When we downgrade to 545.23.08, everything starts working again. Both PCs have NVIDIA RTX A6000 cards which appear to still be supported. Other systems we have here with different Nvidia GPUs are nto affected. Only machines with one or more NVIDIA RTX A6000 cards. One one of the affected machines I ran nvidia-bug-report.sh under both 545.23.08 and 550.54.14. When I ran it on 550.54.14 it crashed the machine and it restarted. But it must have produced a partial log. nvidia-bug-report-545.23.08.log.gz (604.8 KB) nvidia-bug-report-550.54.14.log.gz (172.7 KB)
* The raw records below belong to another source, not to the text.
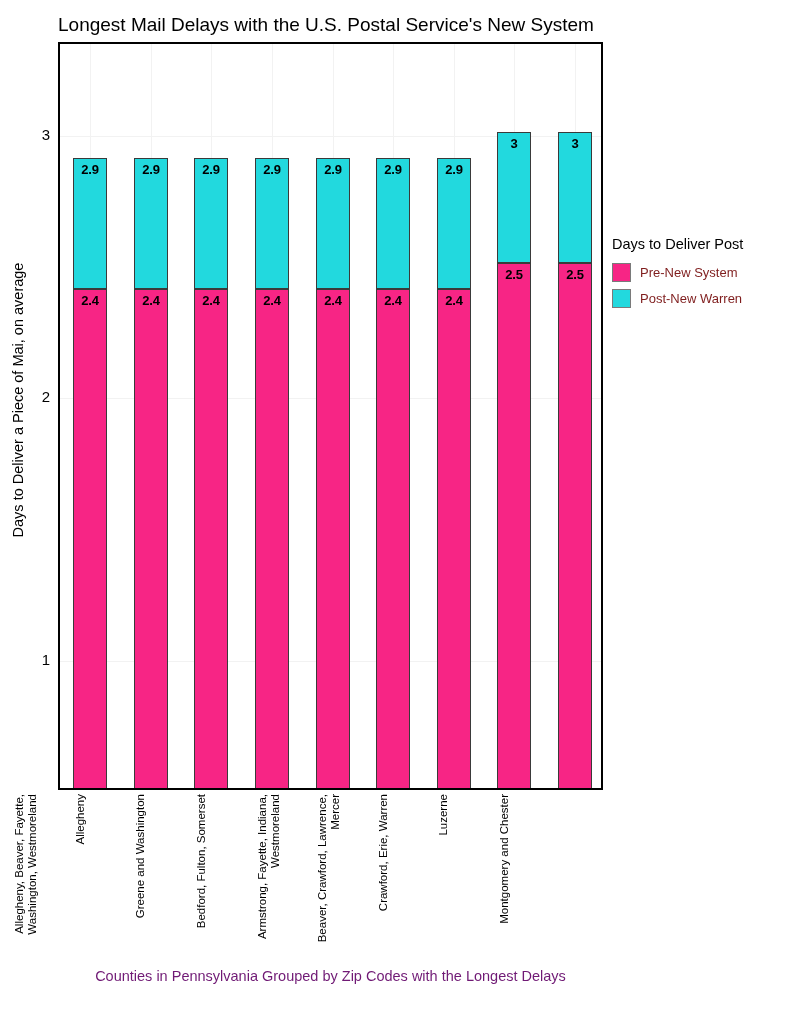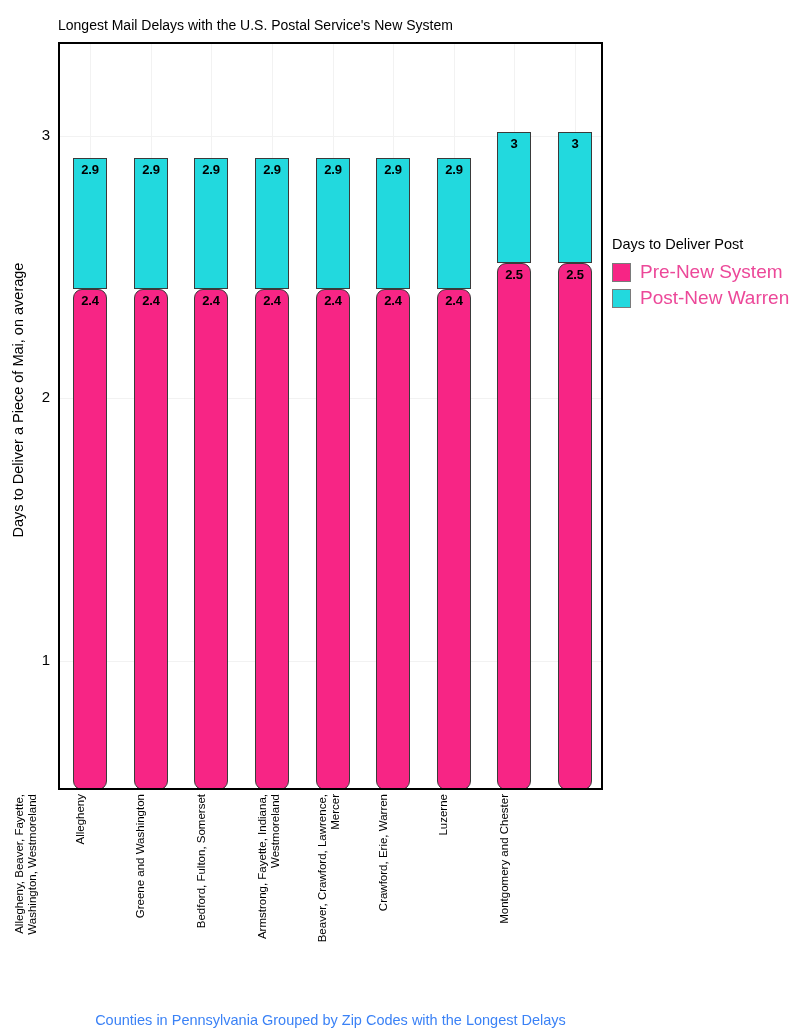--- a/index.html
+++ b/index.html
@@ -28,7 +28,7 @@
     position: absolute;
     left: 58px;
     top: 16px;
-    font-size: 14px;
+    font-size: 19px;
     line-height: 18px;
     color: #000;
     white-space: nowrap;

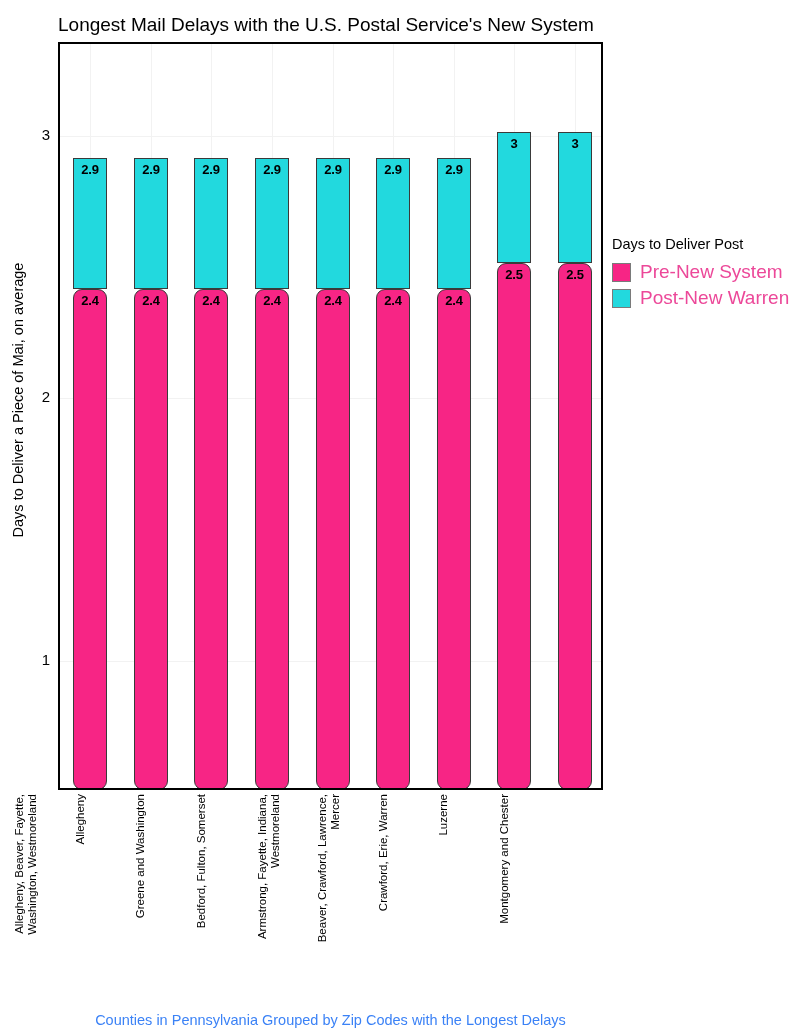--- a/index.html
+++ b/index.html
@@ -66,7 +66,7 @@
     box-sizing: border-box;
     border: 1px solid #3a3a3a;
   }
-  .seg-pre  { background: #F72585; border-radius: 9px; }
+  .seg-pre  { background: #F72585; }
   .seg-post { background: #22D9DE; }
   .seg-label {
     position: absolute;

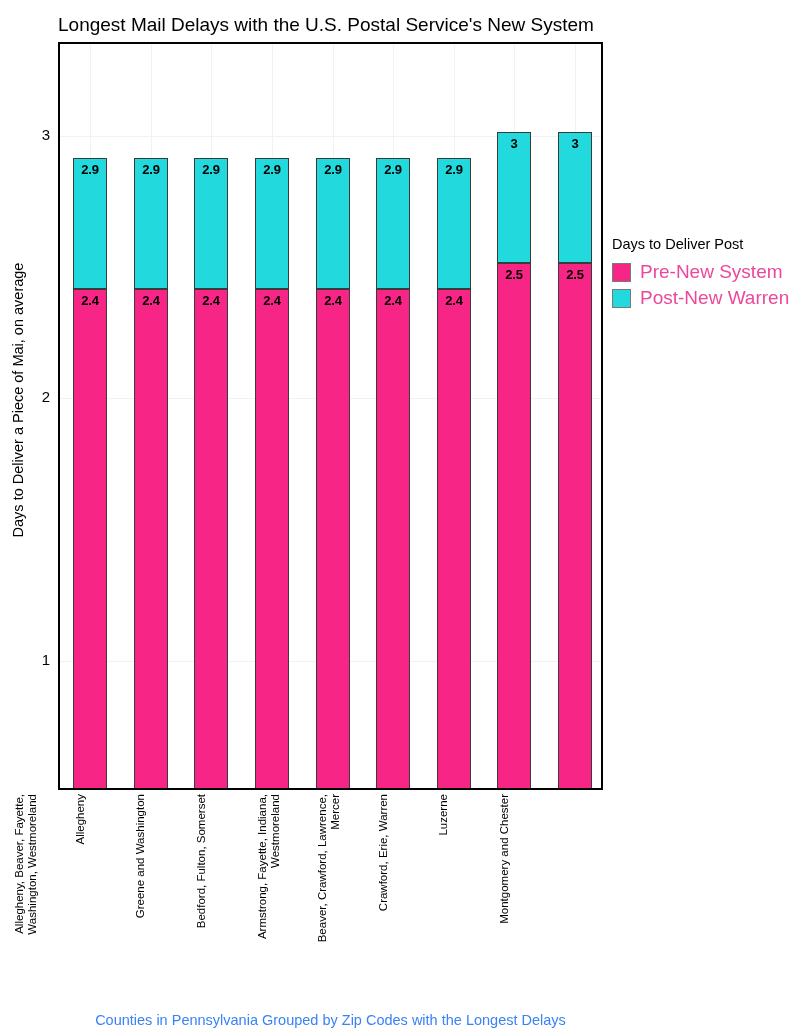--- a/index.html
+++ b/index.html
@@ -169,8 +169,8 @@
     flex: none;
   }
   .legend-label {
-    font-size: 19px;
-    color: #ec4899;
+    font-size: 13px;
+    color: #7f1d1d;
     white-space: nowrap;
   }
 </style>

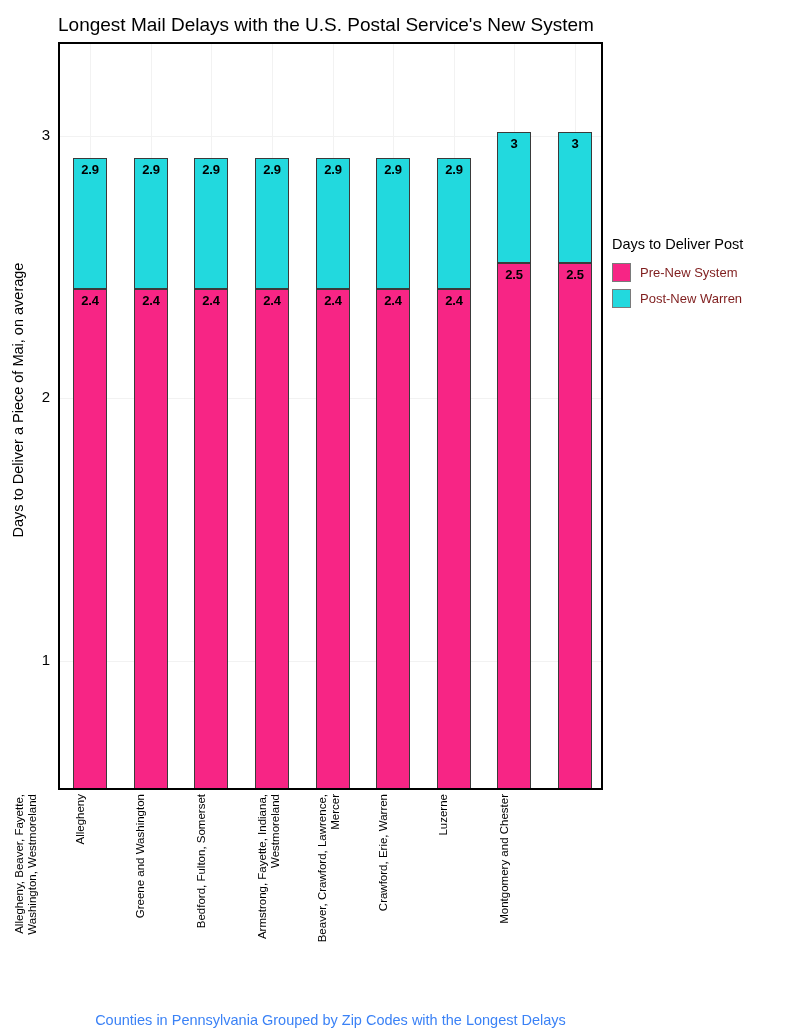--- a/index.html
+++ b/index.html
@@ -137,9 +137,8 @@
     width: 545px;
     text-align: center;
     font-size: 14.5px;
-    color: #3b82f6;
-    white-space: nowrap;
-    margin-top: 44px;
+    color: #701a75;
+    white-space: nowrap;
   }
I can also attest to issues with the latest drivers and a6000s. Problems showing up on machines using intel & amd processors, tested on both, both using a6k’s.
In addition to the original posters issues, we’re also seeing issues extending into the OS displays, with icon not showing up, words half displaying, and in kde/plasma w/ wayland which implemented sync, experiencing constant backtracking and flickering issues on many apps. nvidia-bug-report.log.gz (1.0 MB) ← this report is in X11 which has less flickering issues but still the main driver issues mentioned by original poster.
is there any ETA to get a fix into the 550 driver?
Were currently in a really bad situation for these enterprise cards, since the 535 does only support CUDA 12.2 and our distribution does ship CUDA 12.4 as default.
The 545 (last working) driver lacks in support with the 6.8 Kernel currently and needs to be patched/fixed.
This should be really fixed as fast as possible, since these cards a majorly thought for CUDA work.